Dan pantas saja bi Arum sangat ingin menjodohkanku dengan Surya, ternyata Bi Arum memiliki rencana lain.
"Katakan Za!, kamu sembunyikan di mana sertifikasi itu?"
"Demi Allah, Bi, Za tidak tahu" Za berucap dengan sangat yakin.
"Awas kalau kamu bohong!" ancam Bi Arum, lalu ia pergi meninggalkan Za.
Tanapa mereka sadari jika sedari tadi perbincangan mereka di dengar oleh Idris. Idris menghela nafas menatap Za yang sedang terduduk di ujung ranjang dengan wajah berurai air mata.

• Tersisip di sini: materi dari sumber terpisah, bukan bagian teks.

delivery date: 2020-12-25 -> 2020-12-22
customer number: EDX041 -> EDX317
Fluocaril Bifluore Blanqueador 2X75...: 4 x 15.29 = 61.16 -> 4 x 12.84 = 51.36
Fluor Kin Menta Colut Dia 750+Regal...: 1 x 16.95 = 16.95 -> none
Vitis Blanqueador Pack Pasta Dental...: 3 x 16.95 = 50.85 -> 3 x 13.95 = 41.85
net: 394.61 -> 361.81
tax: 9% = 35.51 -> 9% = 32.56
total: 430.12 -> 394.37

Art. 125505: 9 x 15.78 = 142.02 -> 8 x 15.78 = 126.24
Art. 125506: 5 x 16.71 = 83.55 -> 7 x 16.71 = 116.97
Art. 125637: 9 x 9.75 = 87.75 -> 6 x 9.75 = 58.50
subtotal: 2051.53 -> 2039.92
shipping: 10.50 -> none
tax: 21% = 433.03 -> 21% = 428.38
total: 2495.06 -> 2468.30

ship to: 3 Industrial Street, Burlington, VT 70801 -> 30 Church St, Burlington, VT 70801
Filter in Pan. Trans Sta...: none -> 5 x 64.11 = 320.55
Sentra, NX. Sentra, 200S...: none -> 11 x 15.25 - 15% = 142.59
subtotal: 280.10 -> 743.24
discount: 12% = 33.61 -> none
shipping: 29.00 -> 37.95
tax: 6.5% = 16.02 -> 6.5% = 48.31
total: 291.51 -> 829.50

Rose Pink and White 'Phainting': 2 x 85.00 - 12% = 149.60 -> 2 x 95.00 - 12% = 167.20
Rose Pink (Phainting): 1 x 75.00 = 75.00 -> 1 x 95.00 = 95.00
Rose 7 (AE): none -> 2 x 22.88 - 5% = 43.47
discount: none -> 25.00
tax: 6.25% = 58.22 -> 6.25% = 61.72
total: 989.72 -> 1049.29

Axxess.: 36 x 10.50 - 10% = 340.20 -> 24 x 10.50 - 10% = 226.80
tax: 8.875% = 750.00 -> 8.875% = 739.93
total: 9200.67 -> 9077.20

Ingin rasanya Idris menghampiri, memeluknya dan menenangkan Za dalam pelukannya. Namun, kakinya tertahan, ia berfikir jika ia belum saatnya ikut campur masalah keluarga Za, Za juga belum bercerita apa-apa tentang keluarganya.
****
Mengingat kejadian itu, Idris jadi mengerti, kenapa Nek Sumi ingin segera menikahkan nya dengan Za. Ia ingin menitipkan Za padaku, ia mempercayai ku, dan aku bukan lelaki pengecut yang lari dari amanah.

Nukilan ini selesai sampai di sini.